THEATRE
Inherit the Wind, based on the Scopes trial, consists of a lot of pseudo-legal hot air that makes very effective drama. Melvyn Douglas, who inherited Paul Muni's New York role as Clarence Darrow, blows well and lustily. At the Shubert at 8:30 p.m., tomorrow at 2:30 and 8:30 p.m.
Speaking of Murder stars Canadian Lorne Green in his first Broadway role since Prescott Proposals, which seems to be the sum total of information around about this inoffensive little thriller, we guess. Tonight, at the Plymouth, 8:30 p.m., tomorrow at 2:30 and 8:30 p.m.
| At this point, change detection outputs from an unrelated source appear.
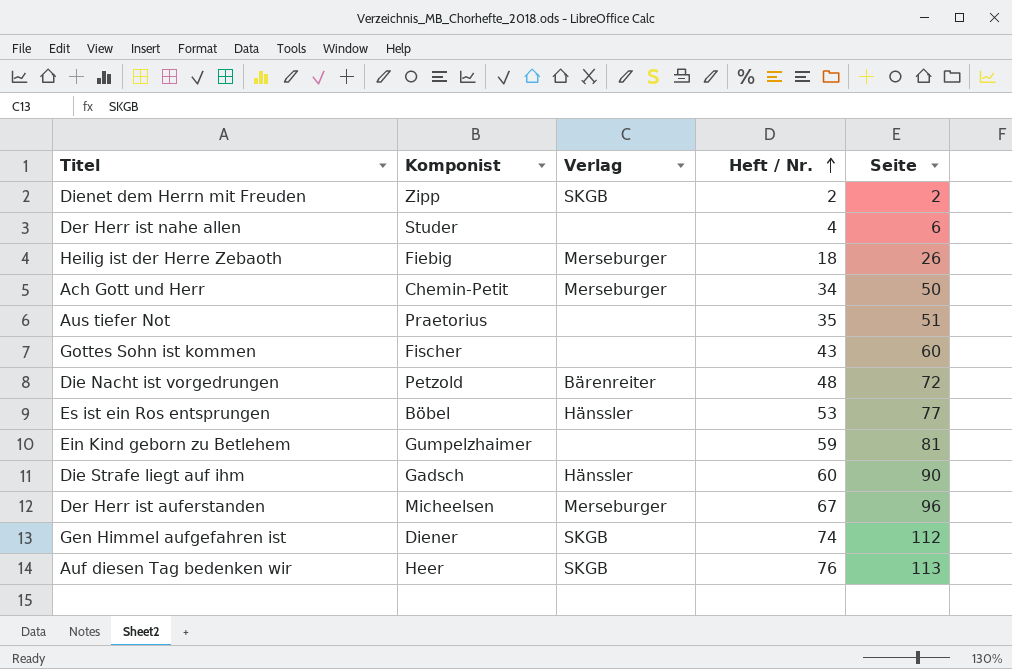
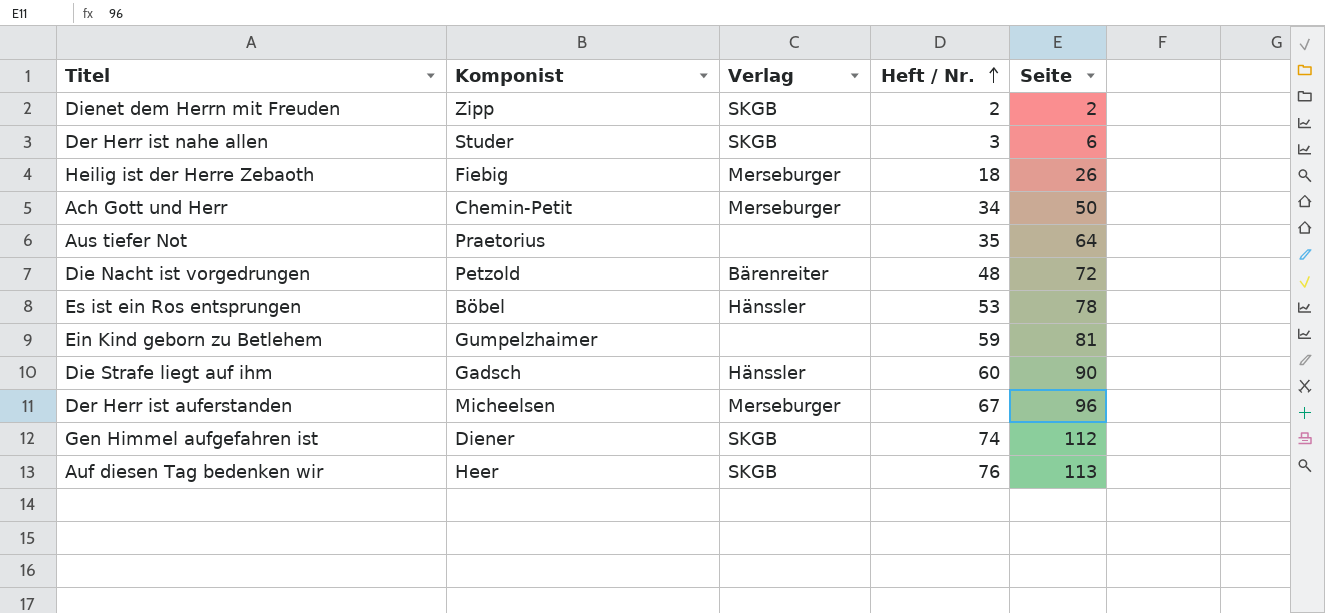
row Gottes Sohn ist kommen: Fischer | none | 43 | 60 -> none
Der Herr ist nahe allen | Verlag: none -> SKGB
Der Herr ist nahe allen | Heft / Nr.: 4 -> 3
Aus tiefer Not | Seite: 51 -> 64
Es ist ein Ros entsprungen | Seite: 77 -> 78

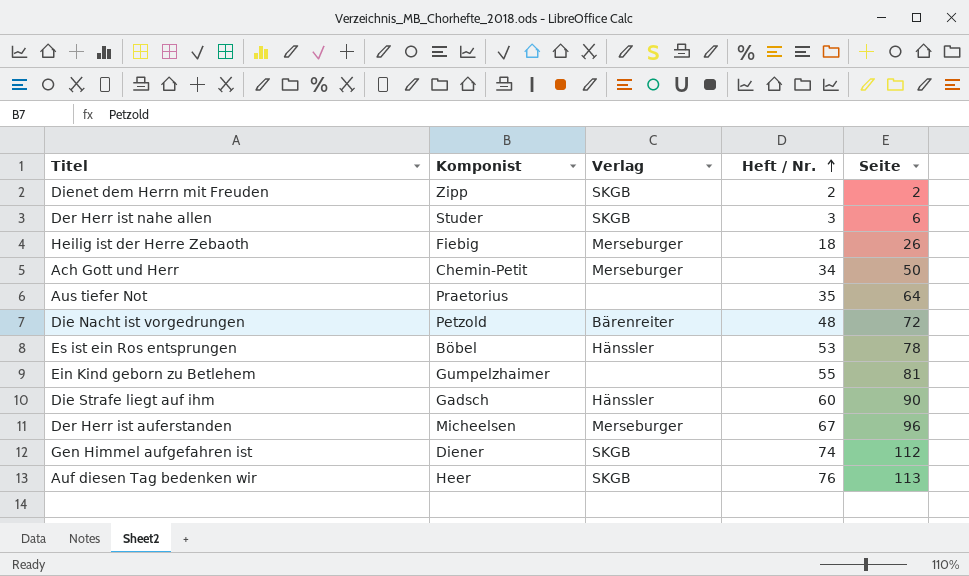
Ein Kind geborn zu Betlehem | Heft / Nr.: 59 -> 55

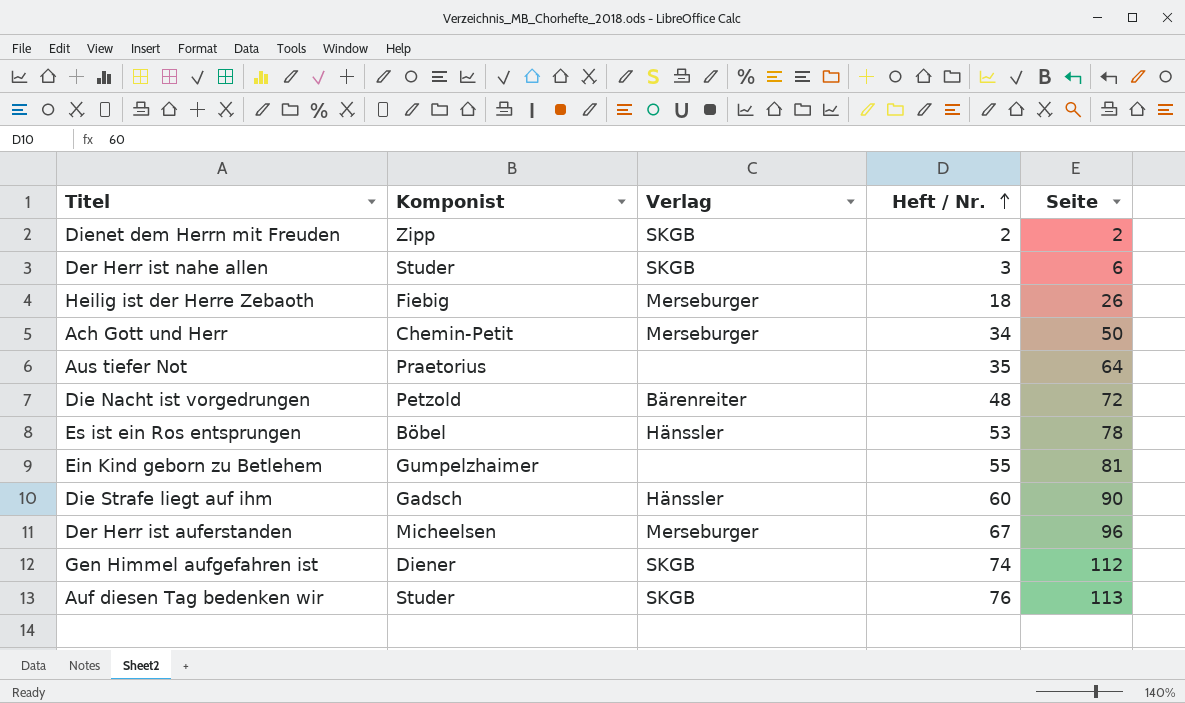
Auf diesen Tag bedenken wir | Komponist: Heer -> Studer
The Immortal Husband still survives at the Poet's Theatre, where everyone seems well amused, by box office receipts. Tonight and tomorrow at 8:30 p.m.
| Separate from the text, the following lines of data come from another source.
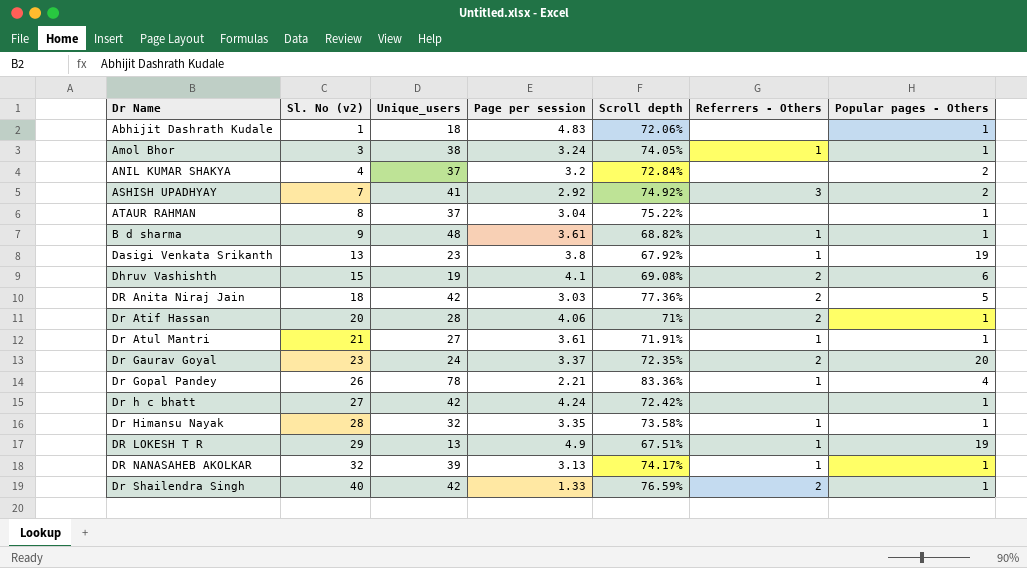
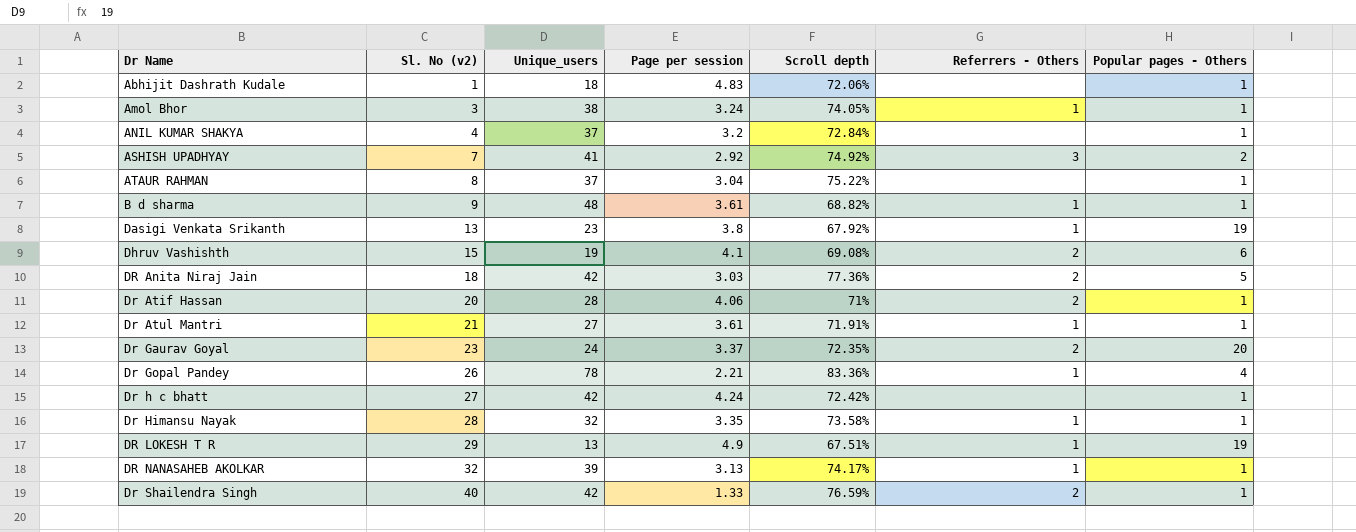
ANIL KUMAR SHAKYA | Popular pages - Others: 2 -> 1

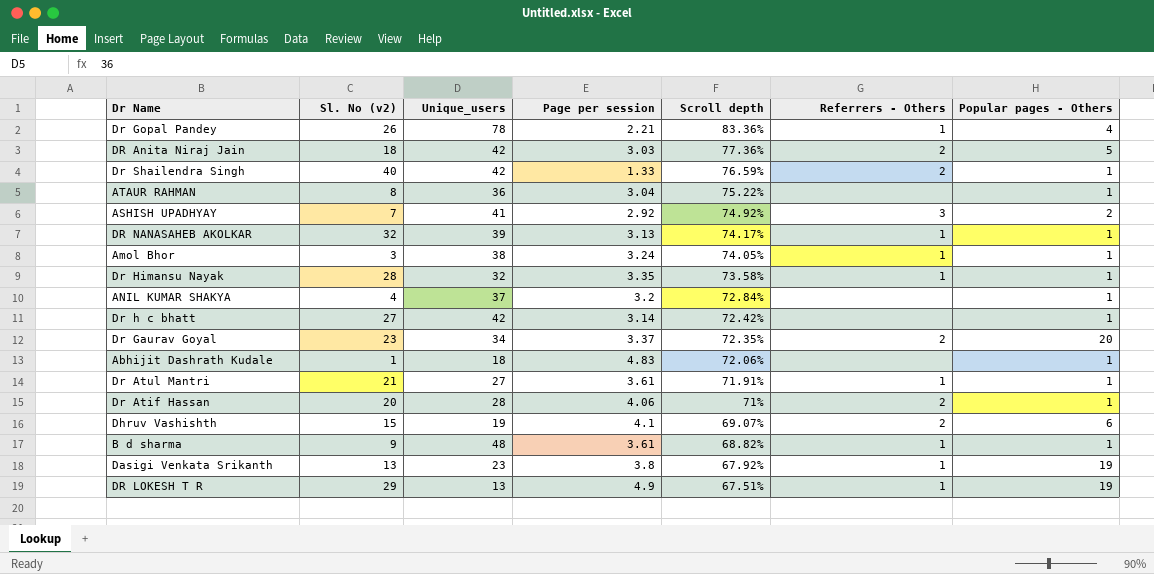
row order: Dr Name ascending -> Scroll depth descending
ATAUR RAHMAN | Unique_users: 37 -> 36
Dr h c bhatt | Page per session: 4.24 -> 3.14
Dr Gaurav Goyal | Unique_users: 24 -> 34
Dhruv Vashishth | Scroll depth: 69.08% -> 69.07%

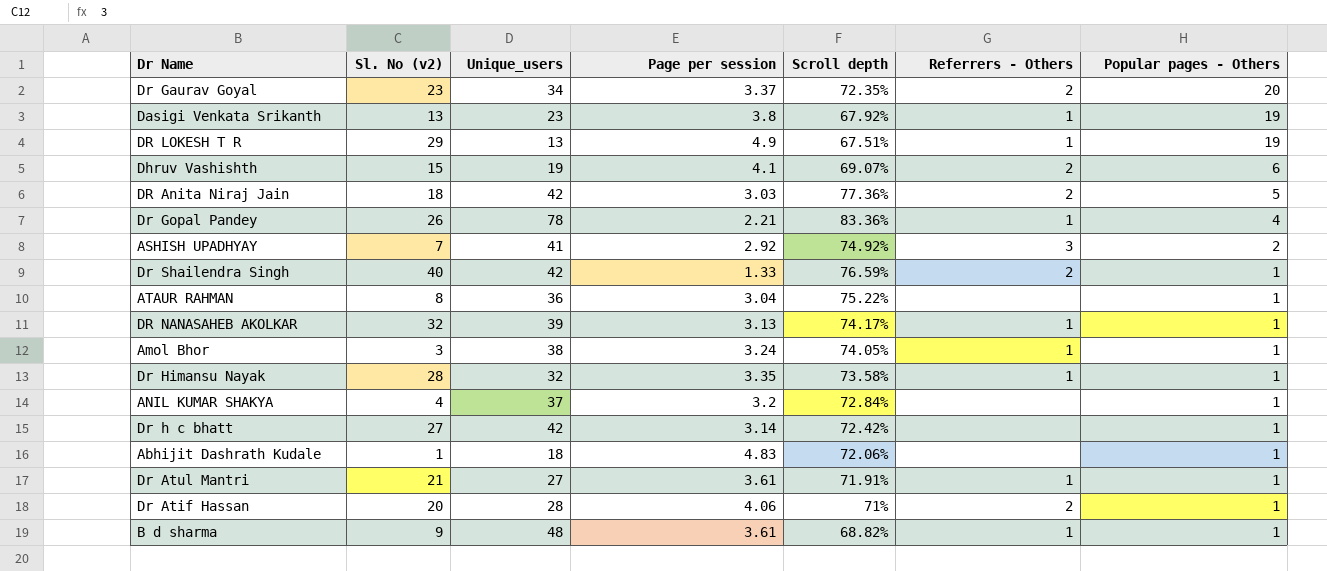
row order: Scroll depth descending -> Popular pages - Others descending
New Theatre Workshop, program four, finds Hal Scott, who could never pass as a freshman amateur, trying very little experimental, but doing it very well, in a judiciously edited Emperor Jones and the some-what staggering The Purification. Prefatory remarks, concerning some H.D.C. production next week, by Stephen Aaron '57, Esq. Others. At 3:10 and 8:15 p.m. today in Agassiz.
MUSIC
Boston Symphony, scarcely letting us recover from last week's magnificent bombast, will pit two Englishmen--Britten and Walton--against a German, Beethoven, who has written a Pastoral Symphony. Gregor Piatigorsky, cello soloist. At 2:15 p.m. today, 8:30 p.m. tomorrow.
CINEMA
War and Peace isn't half as bad as people say it is. Continuous at the U.T. Brattle presents Emil Jannings' Last Laugh and The Cabinet of Dr. Caligari. Giant, Lust for Life, and Rififi are still around in town.